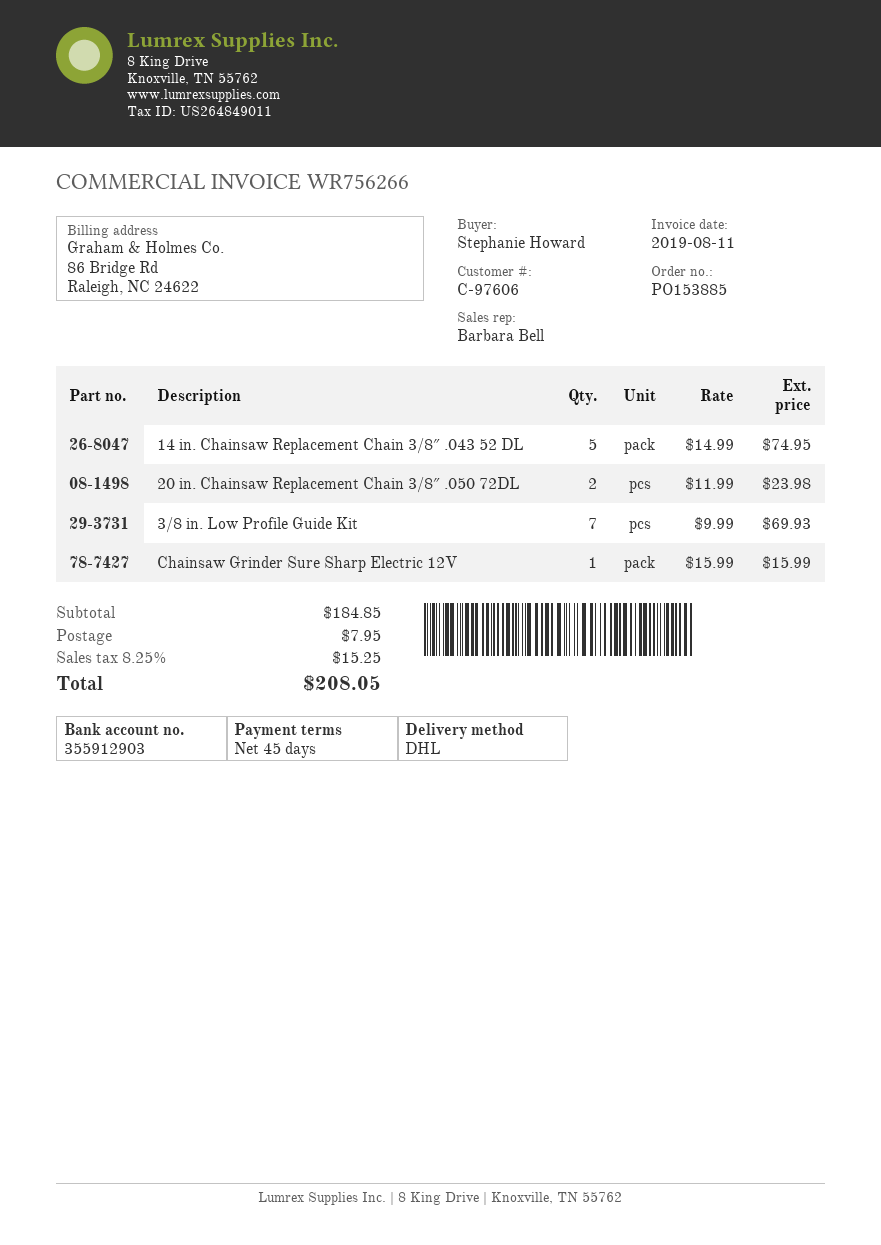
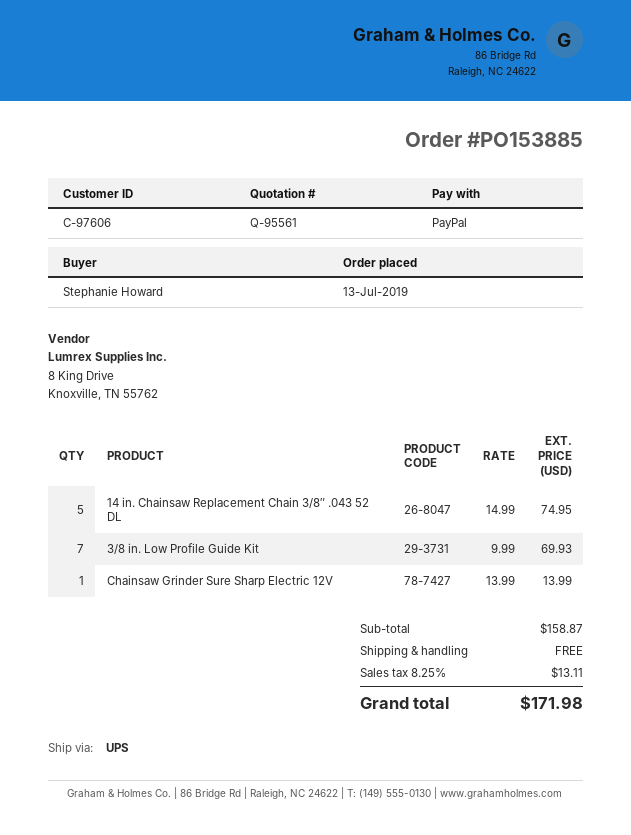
shipping method: DHL -> UPS
20 in. Chainsaw Replacement Chain 3/8″ .050 72DL: 2 x 11.99 = 23.98 -> none
Chainsaw Grinder Sure Sharp Electric 12V: 1 x 15.99 = 15.99 -> 1 x 13.99 = 13.99
subtotal: 184.85 -> 158.87
shipping: 7.95 -> 0.00
tax: 8.25% = 15.25 -> 8.25% = 13.11
total: 208.05 -> 171.98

Required work
Only the records, copied exactly and free of pictures, belong in the answer.

Result below
shipping method: DHL -> UPS
20 in. Chainsaw Replacement Chain 3/8″ .050 72DL: 2 x 11.99 = 23.98 -> none
Chainsaw Grinder Sure Sharp Electric 12V: 1 x 15.99 = 15.99 -> 1 x 13.99 = 13.99
subtotal: 184.85 -> 158.87
shipping: 7.95 -> 0.00
tax: 8.25% = 15.25 -> 8.25% = 13.11
total: 208.05 -> 171.98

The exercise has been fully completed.